La droite n’en profite pas
La droite ne profite pas de ce recul de la gauche comme elle aurait pu l’espérer. Ses listes totaliseraient environ 37 % des voix, contre près de 43 % en 2009. Avec à peine 20 % des exprimés, l’UMP fait certes mieux qu’en 2004 (16,6 % pour la liste conduite à l’époque par Alain Juppé), mais une part de ses électeurs ont préféré les listes UDI-Modem (autour de 10 % hier soir), qui ont capitalisé sur la mauvaise conscience de l’UMP en assumant à sa place l’approfondissement d’une construction européenne avec laquelle une partie des dirigeants de droite, à l’instar d’Henri Guaino ou de Laurent Wauquiez, et même de Nicolas Sarkozy dans sa tribune publiée dans le Point, prennent leurs distances après en avoir poussé les feux quand ils étaient au pouvoir.
Score inédit du FN
Mais c’est surtout le FN qui freine le score de l’UMP, le revirement aux accents souverainistes d’une partie de ses responsables n’ayant pas permis d’endiguer l’ascension des listes d’extrême droite. Celle-ci réalise un score inédit depuis la Libération, en franchissant pour la première fois la barre des 20 % des voix, frôlant même les 25 %. Un résultat à manipuler avec précaution tout de même, puisque le parti de Marine Le Pen reculerait d’environ 2 millions de voix par rapport à la présidentielle (6,4 millions et 17,9 % en 2012). Mais il n’empêche : l’extrême droite a multiplié son score par près de quatre depuis 2009 (6,34 %). D’ores et déjà, sa position dans le scrutin constitue en soi un tournant dans la vie politique française, même si l’on sait d’expérience que les élections européennes ne ressemblent à aucune autre et ne redessinent pas, à elles seules, un paysage politique national. Alain Juppé a reconnu, hier, « une défaite pour la droite et le centre dont il faut qu’(ils) tir (ent) toutes les conséquences ». De son côté, Marine Le Pen a immédiatement demandé une dissolution de l’Assemblée nationale, un vœu rejeté par le porte-parole du gouvernement, Stéphane Le Foll.

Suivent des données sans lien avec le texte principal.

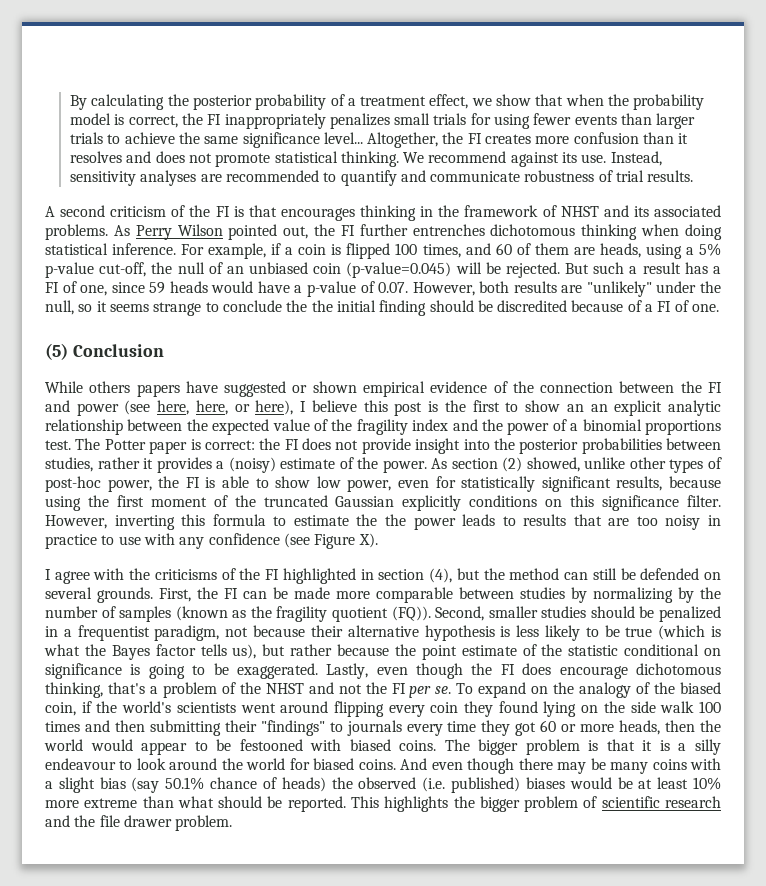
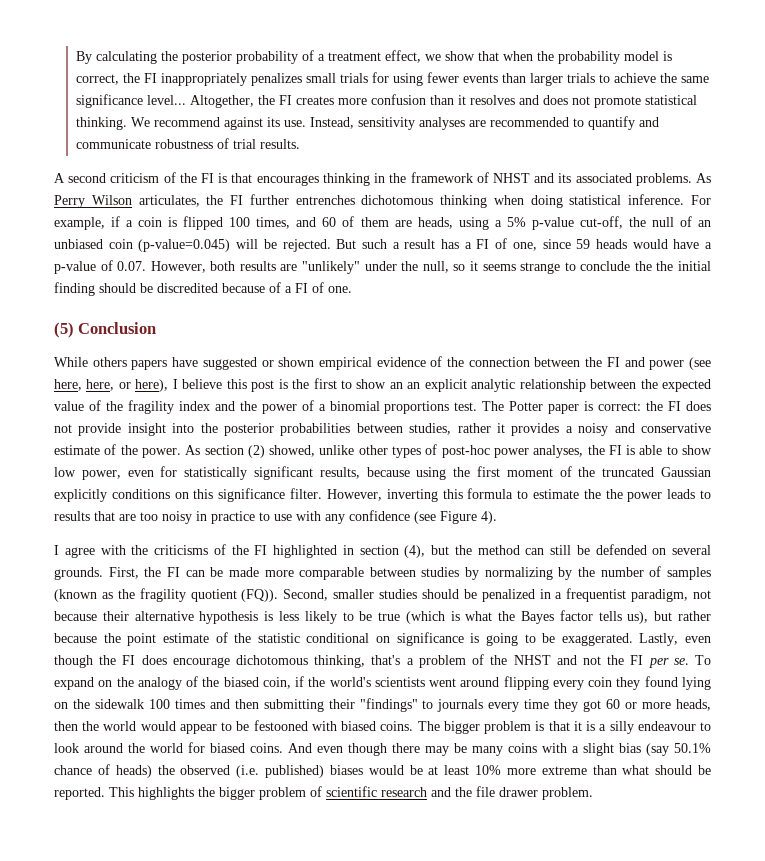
[228,224,309,240] pointed out, -> [138,195,200,207] articulates,
[228,457,276,473] (noisy) -> [578,423,711,436] noisy and conservative
[107,479,152,492] power, -> [493,445,584,458] power analyses,
[358,533,378,548] X). -> [481,511,497,524] 4).
[630,701,695,713] side walk -> [94,699,144,709] sidewalk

Reste une « très grave crise sociale, politique et démocratique », selon Pierre Laurent. Le fruit de « dix ans de mépris » du « message des électeurs », après la négation de leur « non » au référendum de 2005. « Les électeurs ne veulent pas de l’Europe telle qu’elle se construit, ils veulent des changements profonds (mais ils sont convaincus que) leur vote ne va rien changer », expliquait-il, en prévenant : « Si on ne corrige pas le tir, on va vers une remise en cause de l’Union européenne. » Hier, un pas a été franchi en ce sens.